__MATERIAL FOR THIS TASK__.
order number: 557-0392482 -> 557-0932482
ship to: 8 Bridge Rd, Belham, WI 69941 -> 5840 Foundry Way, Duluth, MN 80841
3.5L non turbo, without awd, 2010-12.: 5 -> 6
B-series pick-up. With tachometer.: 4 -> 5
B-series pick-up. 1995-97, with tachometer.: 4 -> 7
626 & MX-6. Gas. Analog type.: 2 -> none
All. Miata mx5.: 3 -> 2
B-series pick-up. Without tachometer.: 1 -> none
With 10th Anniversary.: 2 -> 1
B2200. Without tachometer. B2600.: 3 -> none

---

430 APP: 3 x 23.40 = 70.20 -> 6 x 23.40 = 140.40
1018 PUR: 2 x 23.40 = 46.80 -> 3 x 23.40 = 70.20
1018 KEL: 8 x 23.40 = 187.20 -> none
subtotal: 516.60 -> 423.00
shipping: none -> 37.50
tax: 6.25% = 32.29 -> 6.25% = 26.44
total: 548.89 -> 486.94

==

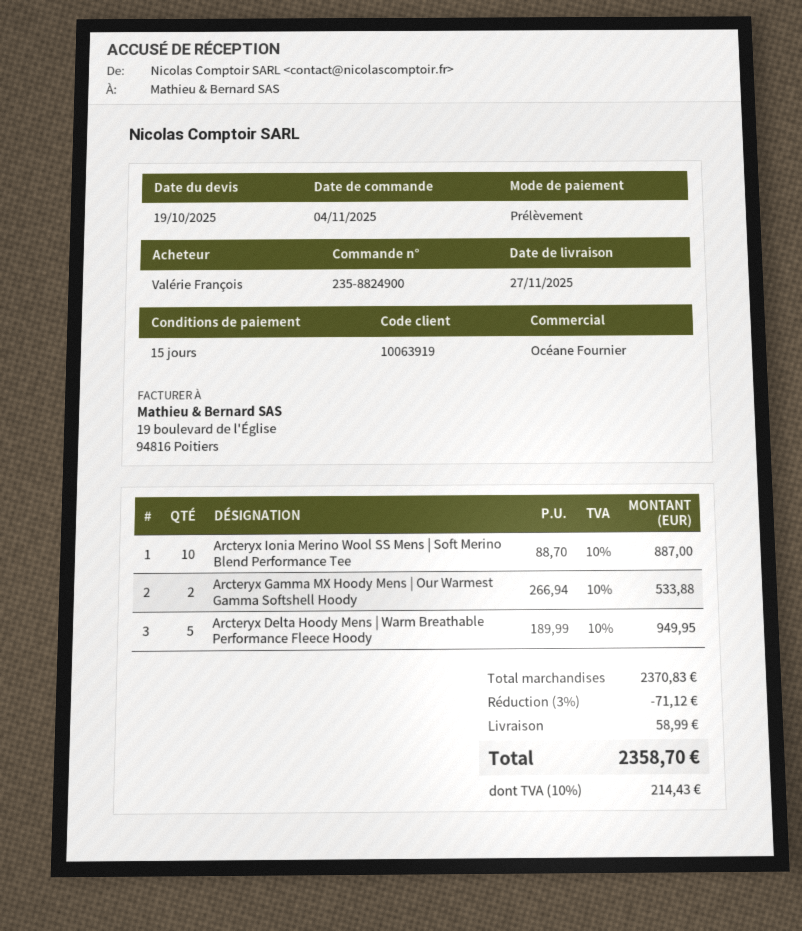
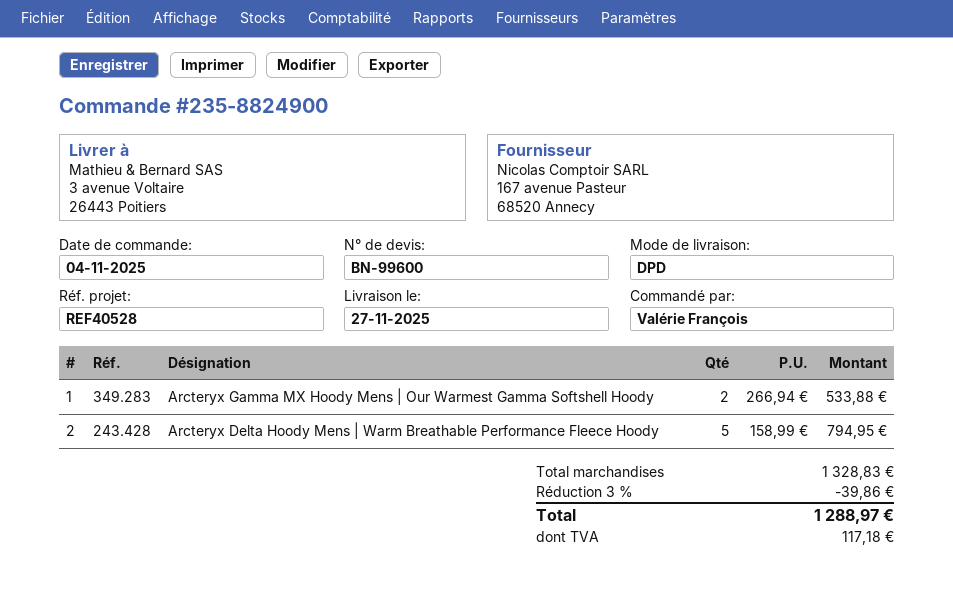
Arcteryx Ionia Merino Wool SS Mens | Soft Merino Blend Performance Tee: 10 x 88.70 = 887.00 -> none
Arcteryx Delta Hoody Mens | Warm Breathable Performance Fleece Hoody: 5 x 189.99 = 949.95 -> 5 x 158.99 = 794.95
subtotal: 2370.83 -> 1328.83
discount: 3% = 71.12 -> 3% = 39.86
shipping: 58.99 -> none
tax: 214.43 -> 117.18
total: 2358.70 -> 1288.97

__EXERCISE REQUIREMENTS__. Scan the records above for the lines holding "Arcteryx Ionia Merino" and "total: 2358.70 -> 1288.97". Transcribe those two and every line between them word for word, and no others.

__TASK RESPONSE__.
Arcteryx Ionia Merino Wool SS Mens | Soft Merino Blend Performance Tee: 10 x 88.70 = 887.00 -> none
Arcteryx Delta Hoody Mens | Warm Breathable Performance Fleece Hoody: 5 x 189.99 = 949.95 -> 5 x 158.99 = 794.95
subtotal: 2370.83 -> 1328.83
discount: 3% = 71.12 -> 3% = 39.86
shipping: 58.99 -> none
tax: 214.43 -> 117.18
total: 2358.70 -> 1288.97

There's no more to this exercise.